Introducing Apache Ignite, an open source dark horse...
Ignite is increasingly underpinning production workloads
There are plenty of Apache Software Foundation projects powering enterprise scale applications, but Apache Ignite feels like a dark horse: a powerful high-performance database and more, underpinning workflows at some of world’s largest companies – and on the cusp of a major new release (caution: breaking changes incoming...)
Judging from the lack of noise about Ignite and the low profile of GridGain Systems, the project’s donor organisation (it donated the project in 2014) and still the primary contributor, the IT world may be missing a trick.
Here’s The Stack’s quick-and-dirty answers to the questions what is Apache Ignite and how is Apache Ignite used?
So, what is Apache Ignite?
Ignite is a distributed database management system designed for high-performance computing but also used to underpin enterprise applications. At its simplest level it is a RAM-first distributed cache.
Apache Ignite can be used to power in-memory apps, as a cache, or an in-memory database, or datagrid sitting between an application and third-party databases however. It uses hardware RAM as a caching and storage layer, allowing it to ingest and process complex datasets in parallel and at faster speeds than traditional databases supported by only disk storage. Visibility into Apache Ignite nodes is available from vendors like DataDog.

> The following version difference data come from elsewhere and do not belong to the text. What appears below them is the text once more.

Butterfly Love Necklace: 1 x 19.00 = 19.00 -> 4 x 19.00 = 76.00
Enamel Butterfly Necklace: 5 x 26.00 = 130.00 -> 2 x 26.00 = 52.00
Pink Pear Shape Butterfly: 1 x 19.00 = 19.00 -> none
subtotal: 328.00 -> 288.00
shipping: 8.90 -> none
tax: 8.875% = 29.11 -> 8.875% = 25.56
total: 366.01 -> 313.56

It offers very low latency and very fast read performance – up to 1000x better than disk-based systems (although Ignite has native persistence, and can use disk storage, particularly for large datasets which don’t fit in memory). It can also scale indefinitely, meaning Ignite can handle extremely large datasets, and can be extremely resilient and fault-tolerant. Ignite offers integration with existing databases and data stores, along with SQL and ACID transactions – with some limitations. These are set to be addressed in Ignite 3.0, about which more below.
Headline users of Apache Ignite include Netflix, Microsoft, Apple, Bloomberg and PayPal.

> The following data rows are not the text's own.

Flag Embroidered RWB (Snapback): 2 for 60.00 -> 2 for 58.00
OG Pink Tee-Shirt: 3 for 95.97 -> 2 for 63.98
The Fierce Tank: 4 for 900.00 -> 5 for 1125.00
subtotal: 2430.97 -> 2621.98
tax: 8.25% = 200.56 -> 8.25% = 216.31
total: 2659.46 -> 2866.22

User experience is somewhat mixed and there's a steep learning curve still, but the community (278 committers on GitHub, where the Apache 2.0 licensed project has 4.2k stars and 1.8k forks) is working to improve UX.
How is Apache Ignite used?
Enterprises use Ignite when they need speed and often when they want to build predictive machine learning models without having to worry about costly data transfers. Among its many uses, Apache Ignite can be deployed as a high-performance compute cluster that lets users turn a group of commodity machines or a cloud environment into a distributed supercomputer of interconnected Ignite nodes that process records in memory and reduce network utilisation with APIs for data and compute-intensive calculations.
During last month’s Ignite Summit, Expedia developers Bhanu Choudhary and Rohit Goel explained how they used Ignite as an in-memory cache for flight-search data, which was previously held and queried in Apache Cassandra: "Flights search is traditionally a read-heavy system with peak search traffic going regularly in the range of thousands of transactions per second. There is a latency overhead associated with each request which goes all the way down to the supplier. So, it is natural to use some sort of short duration caching of requests to provide the best experiences to our users,” said Goel and other Expedia developers in a blog post.
Even though Cassandra was fast, it wasn’t fast enough.
“The overall response time of the flight search service was more than 3 seconds to display results from the cache to the user. This is not ideal for any cached response and somewhat defeats the purpose of caching.”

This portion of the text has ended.